The newest audience flocking to omnichannel shopping is the one no one invited—fraudsters.
Attempts at fraudulent transactions for items purchased online and picked up at stores in the 2015 holiday shopping season rose 47% compared with a year earlier, according to new data from ACI Worldwide.
The volume of items sold online for pickup at a local store is still relatively small, but it’s growing fast as retailers step up omnichannel strategies to streamline e-commerce sales, experts say. Best Buy, Apple Inc. and Walmart are among retailers now offering options to buy merchandise online and pick it up immediately—in some cases within an hour of purchase—as competition intensifies in online and mobile commerce.
Fraudsters are capitalizing on the trend, and drove the rate of fraud attempts on items sold online for store pickup to an estimated 2.8% of all e-commerce transactions between Thanksgiving and Dec. 31, 2015, compared with 1.9% during the same period in 2014, ACI said.
Watches, handbags, vacuums and makeup were among the high-ticket items fraudsters obtained most often by scamming stores across channels, according to ACI’s data.
To be sure, e-commerce sales are booming—overall online sales rose 21% during the 2015 holiday shopping season from a year earlier, ACI said. But the rate of routine attempted fraudulent transactions rose only 8% in 2015, the Naples, Fla.-based company’s data suggests.
Omnichannel strategies to improve consumer convenience and sell more goods are still evolving, but if present trends continue, merchants are likely to see continued rising fraud rates on transactions that begin online and conclude at a store, Erika Dietrich, global director of payment risk management for ACI’s ReD Shield, predicts.
The shorter window of transaction time for items sold online for store pickup tends to increase merchants’ fraud exposure by reducing the points along the way where merchants typically monitor fraud, Dietrich said. And transactions that begin online and conclude at a store often leap from one data stream to another, opening up opportunities for fraudsters, she explained.

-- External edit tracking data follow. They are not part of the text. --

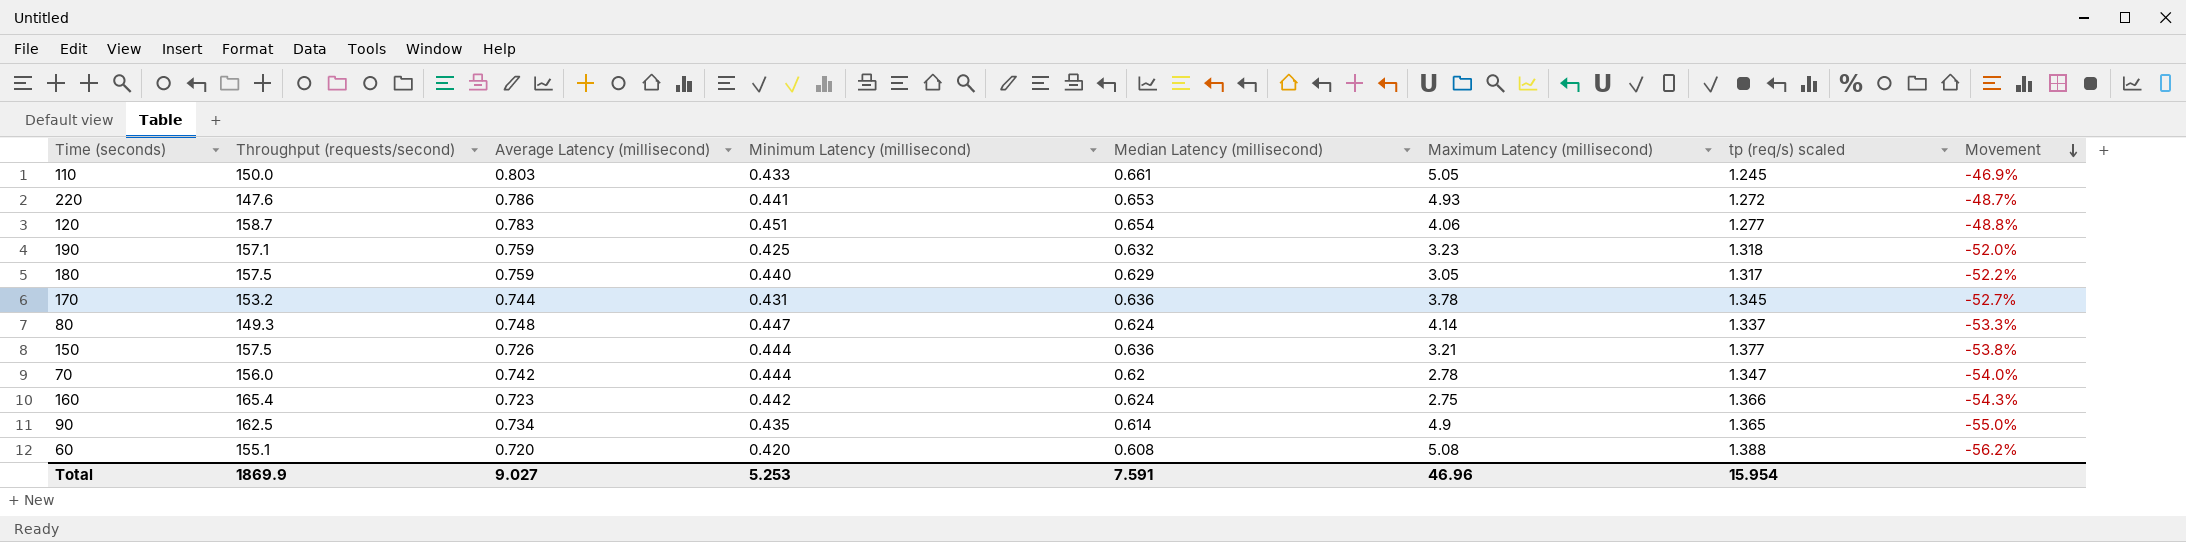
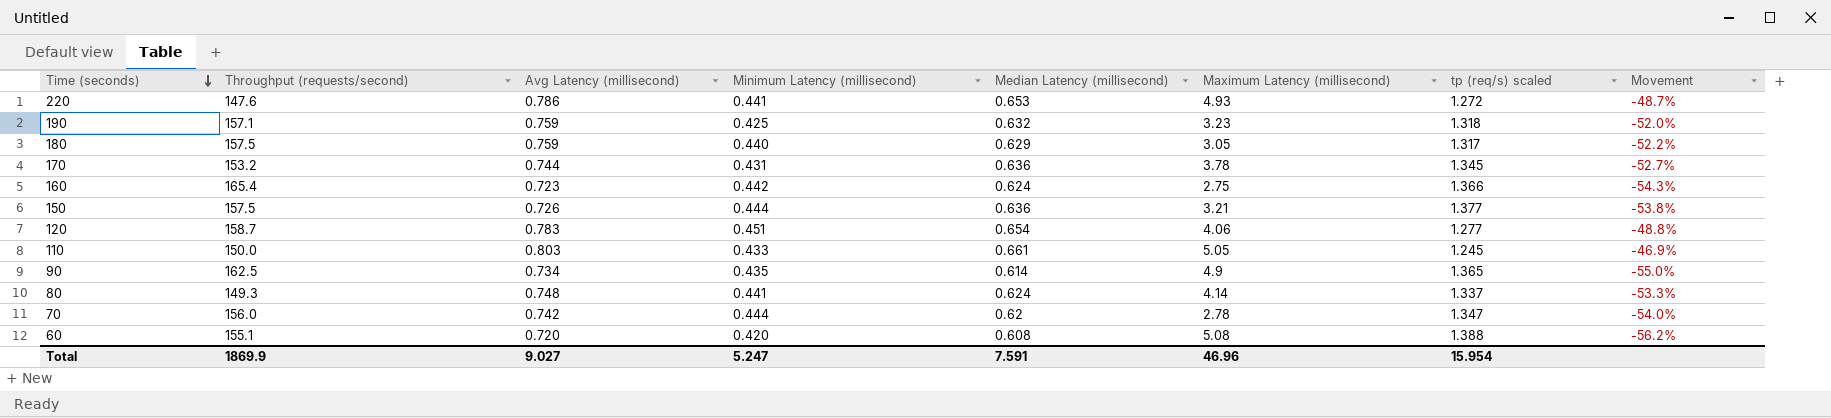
row order: Movement descending -> Time (seconds) descending
column name: Average Latency (millisecond) -> Avg Latency (millisecond)
80 | Minimum Latency (millisecond): 0.447 -> 0.441
Total | Minimum Latency (millisecond): 5.253 -> 5.247

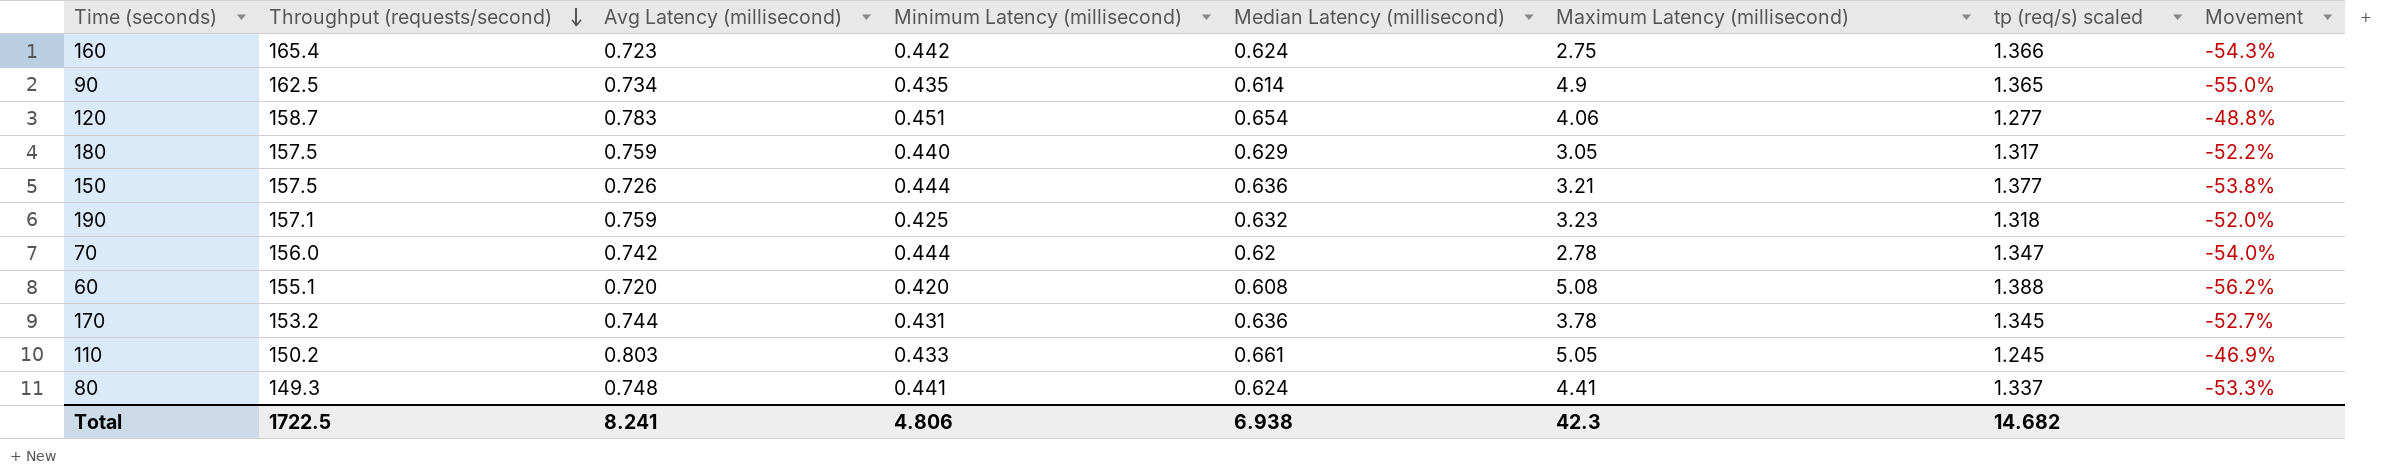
row order: Time (seconds) descending -> Throughput (requests/second) descending
row 220: 147.6 | 0.786 | 0.441 | 0.653 | 4.93 | 1.272 | -48.7% -> none
110 | Throughput (requests/second): 150.0 -> 150.2
80 | Maximum Latency (millisecond): 4.14 -> 4.41
Total | Throughput (requests/second): 1869.9 -> 1722.5
Total | Avg Latency (millisecond): 9.027 -> 8.241
Total | Minimum Latency (millisecond): 5.247 -> 4.806
Total | Median Latency (millisecond): 7.591 -> 6.938
Total | Maximum Latency (millisecond): 46.96 -> 42.3
Total | tp (req/s) scaled: 15.954 -> 14.682

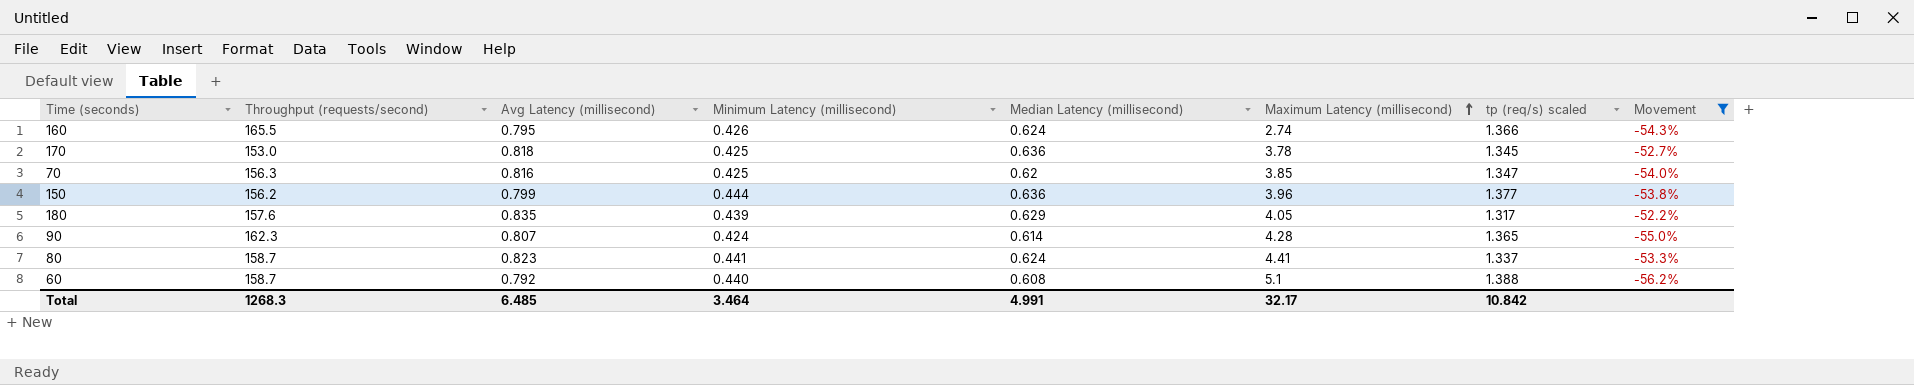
filter: none -> Movement <= -52.2%
row order: Throughput (requests/second) descending -> Maximum Latency (millisecond) ascending
160 | Throughput (requests/second): 165.4 -> 165.5
160 | Avg Latency (millisecond): 0.723 -> 0.795
160 | Minimum Latency (millisecond): 0.442 -> 0.426
160 | Maximum Latency (millisecond): 2.75 -> 2.74
170 | Throughput (requests/second): 153.2 -> 153.0
170 | Avg Latency (millisecond): 0.744 -> 0.818
170 | Minimum Latency (millisecond): 0.431 -> 0.425
70 | Throughput (requests/second): 156.0 -> 156.3
70 | Avg Latency (millisecond): 0.742 -> 0.816
70 | Minimum Latency (millisecond): 0.444 -> 0.425
70 | Maximum Latency (millisecond): 2.78 -> 3.85
150 | Throughput (requests/second): 157.5 -> 156.2
150 | Avg Latency (millisecond): 0.726 -> 0.799
150 | Maximum Latency (millisecond): 3.21 -> 3.96
180 | Throughput (requests/second): 157.5 -> 157.6
180 | Avg Latency (millisecond): 0.759 -> 0.835
180 | Minimum Latency (millisecond): 0.440 -> 0.439
180 | Maximum Latency (millisecond): 3.05 -> 4.05
90 | Throughput (requests/second): 162.5 -> 162.3
90 | Avg Latency (millisecond): 0.734 -> 0.807
90 | Minimum Latency (millisecond): 0.435 -> 0.424
90 | Maximum Latency (millisecond): 4.9 -> 4.28
80 | Throughput (requests/second): 149.3 -> 158.7
80 | Avg Latency (millisecond): 0.748 -> 0.823
60 | Throughput (requests/second): 155.1 -> 158.7
60 | Avg Latency (millisecond): 0.720 -> 0.792
60 | Minimum Latency (millisecond): 0.420 -> 0.440
60 | Maximum Latency (millisecond): 5.08 -> 5.1
Total | Throughput (requests/second): 1722.5 -> 1268.3
Total | Avg Latency (millisecond): 8.241 -> 6.485
Total | Minimum Latency (millisecond): 4.806 -> 3.464
Total | Median Latency (millisecond): 6.938 -> 4.991
Total | Maximum Latency (millisecond): 42.3 -> 32.17
Total | tp (req/s) scaled: 14.682 -> 10.842

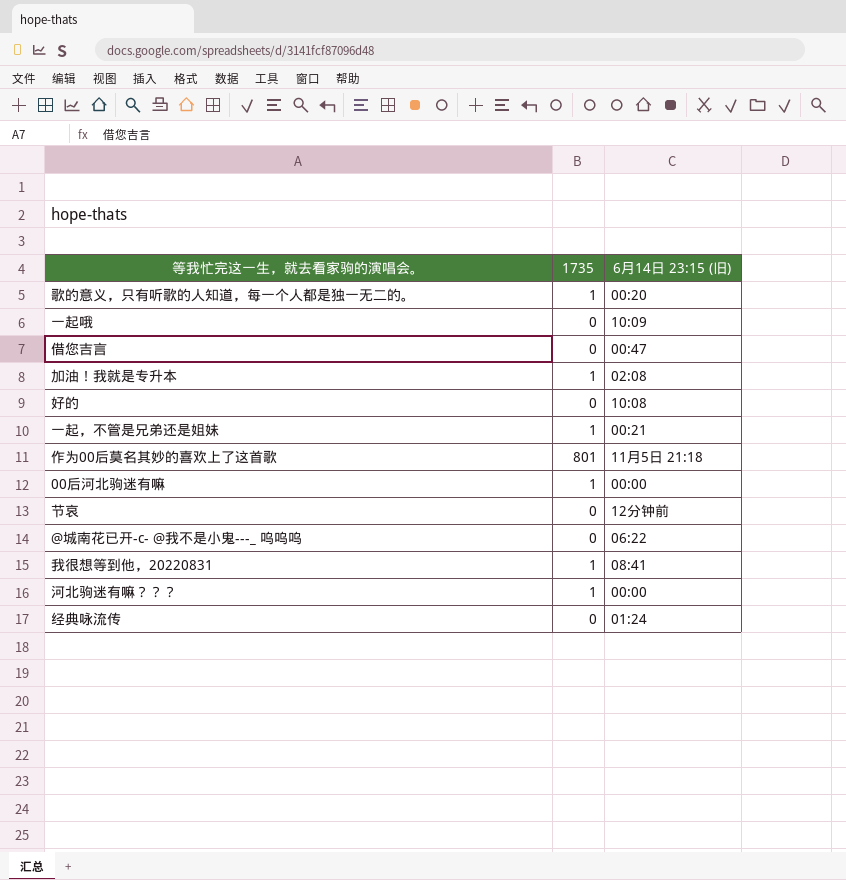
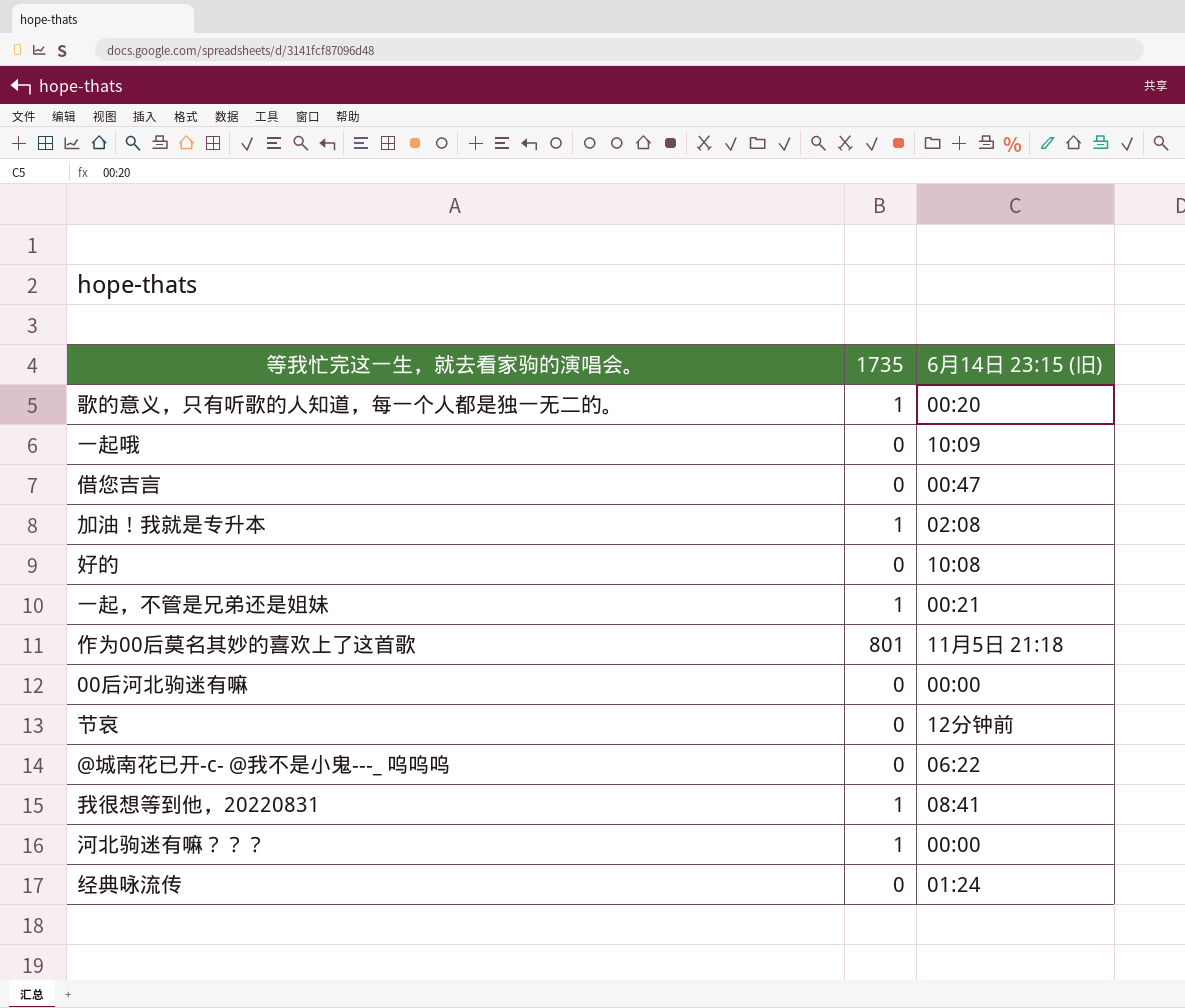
00后河北驹迷有嘛 | 1735: 1 -> 0

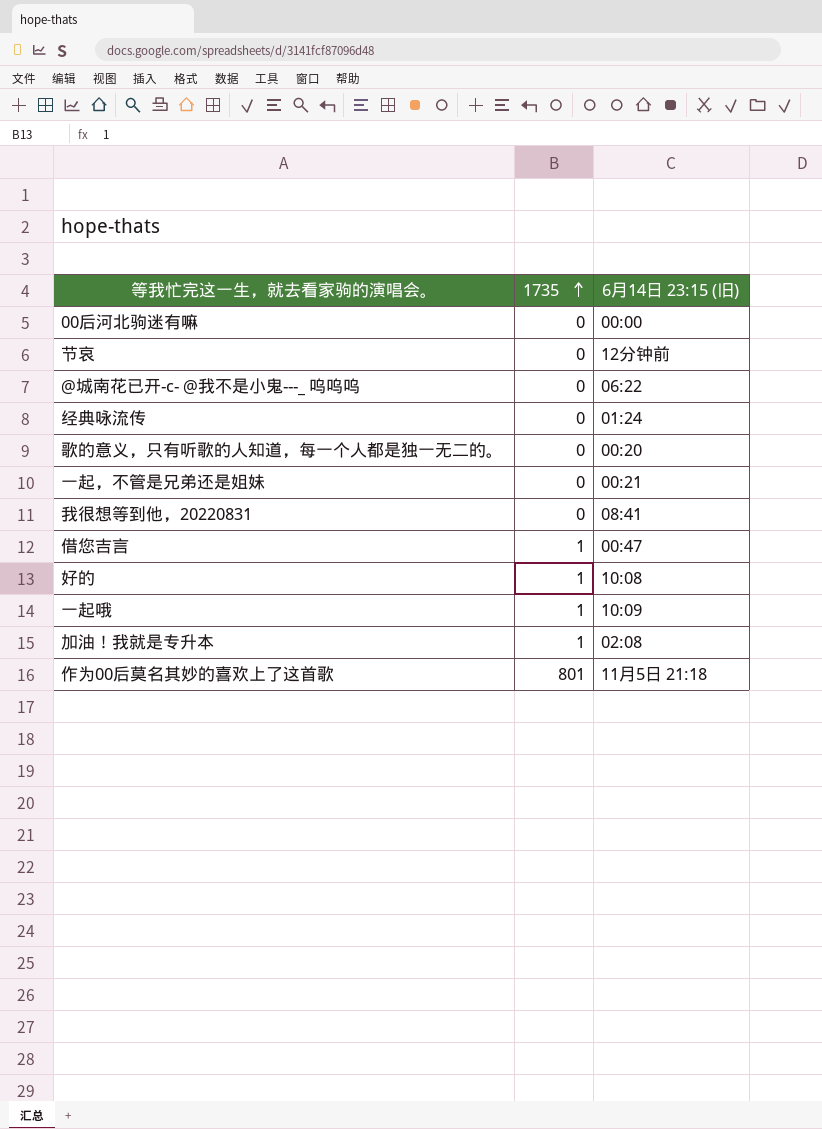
row order: none -> 1735 ascending
row 河北驹迷有嘛？？？: 1 | 00:00 -> none
歌的意义，只有听歌的人知道，每一个人都是独一无二的。 | 1735: 1 -> 0
一起，不管是兄弟还是姐妹 | 1735: 1 -> 0
我很想等到他，20220831 | 1735: 1 -> 0
借您吉言 | 1735: 0 -> 1
好的 | 1735: 0 -> 1
一起哦 | 1735: 0 -> 1

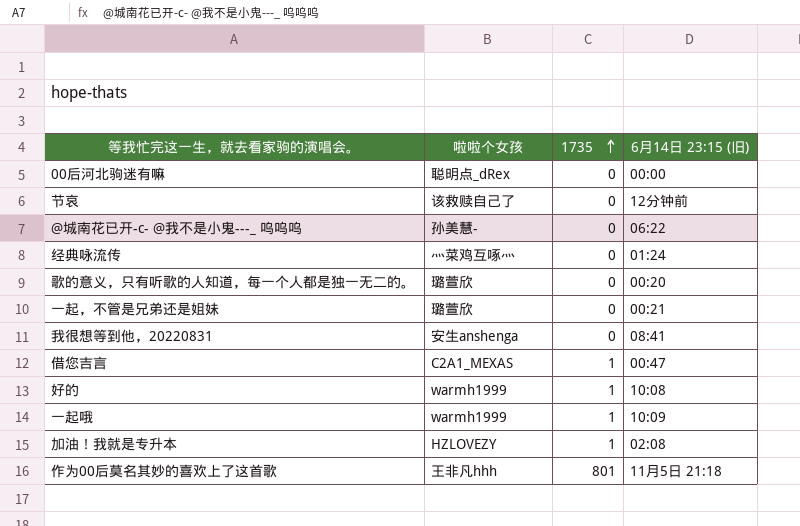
column 啦啦个女孩 | position: none -> 2

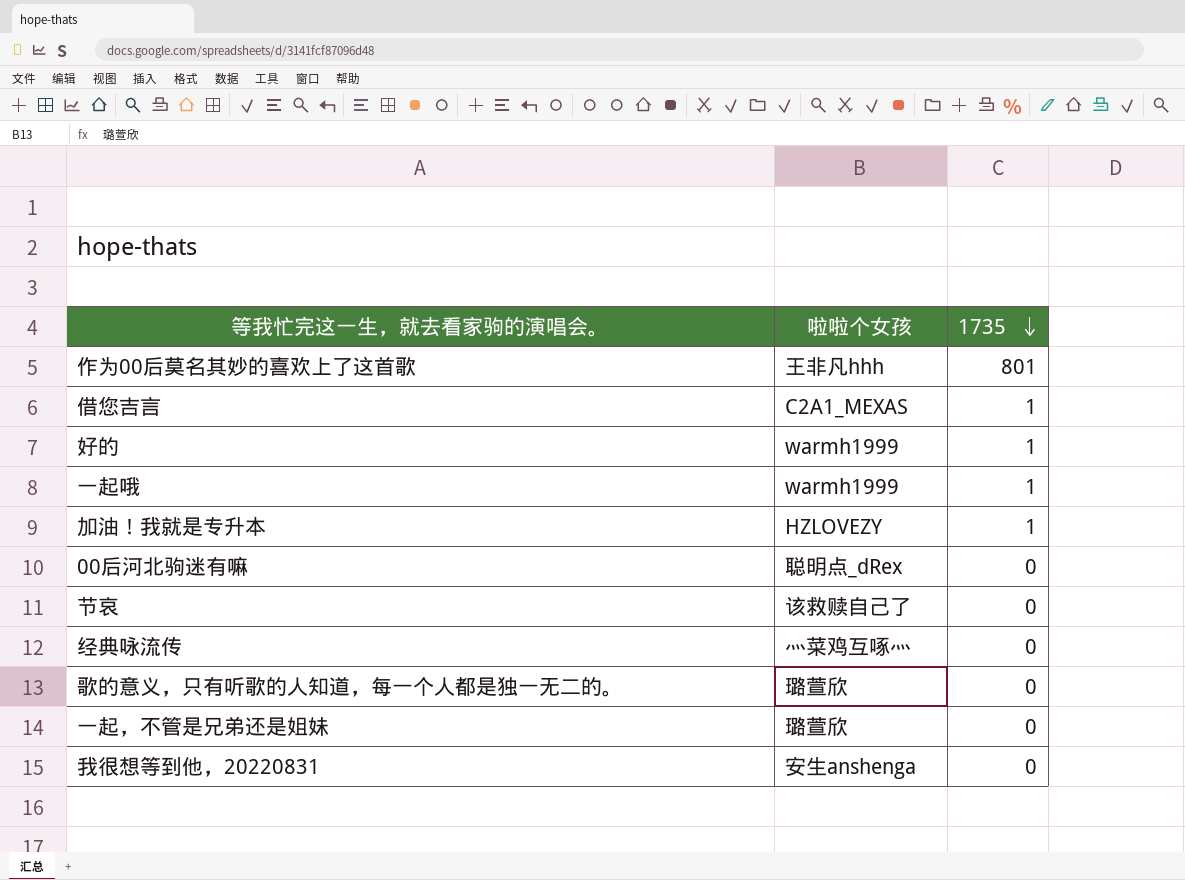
row order: 1735 ascending -> 1735 descending
column 6月14日 23:15 (旧) | position: 4 -> none
row @城南花已开-c- @我不是小鬼---_ 呜呜呜: 孙美慧- | 0 | 06:22 -> none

"A retailer’s fraud solution for online transactions might be housed in one silo, and its solution for in-store sales is in another silo, so the red flags for a potentially fraudulent online transaction aren’t visible to systems for the in-store pickup side," Dietrich said.
Merchants can offset the risk of fraud by adding more layers to authenticate online-to-offline pickup transactions, but they cannot encroach too heavily on customer convenience, noted Michael Grillo, an ACI Marketing Line director.
“The dilemma retailers face is making it easy and smooth for trusted customers to buy online and pick up merchandise at stores—which saves time for consumers and can cuts inventory and shipping time for retailers—while building up systems to catch fraudulent transactions in that mix immediately,” he said.
The high number of data breaches in recent years that continue to expose sensitive consumer information has been a major contributing factor to rising e-commerce fraud in all channels, Dietrich said. Although some industry observers have predicted a rise in card-not-present fraud connected to the U.S. EMV liability shift in October 2015, Dietrich said it’s too early to speculate whether that specifically affected the increase in e-commerce fraud during the recent holiday season.
Online fraud continues to rise along with e-commerce, although the average fraud ticket value decreased by $12 in the 2015 holiday shopping season over the previous year. In the recent holiday shopping season, one out of every 67 transactions was an attempt at fraud, compared with one out of 72 in 2014, ACI said.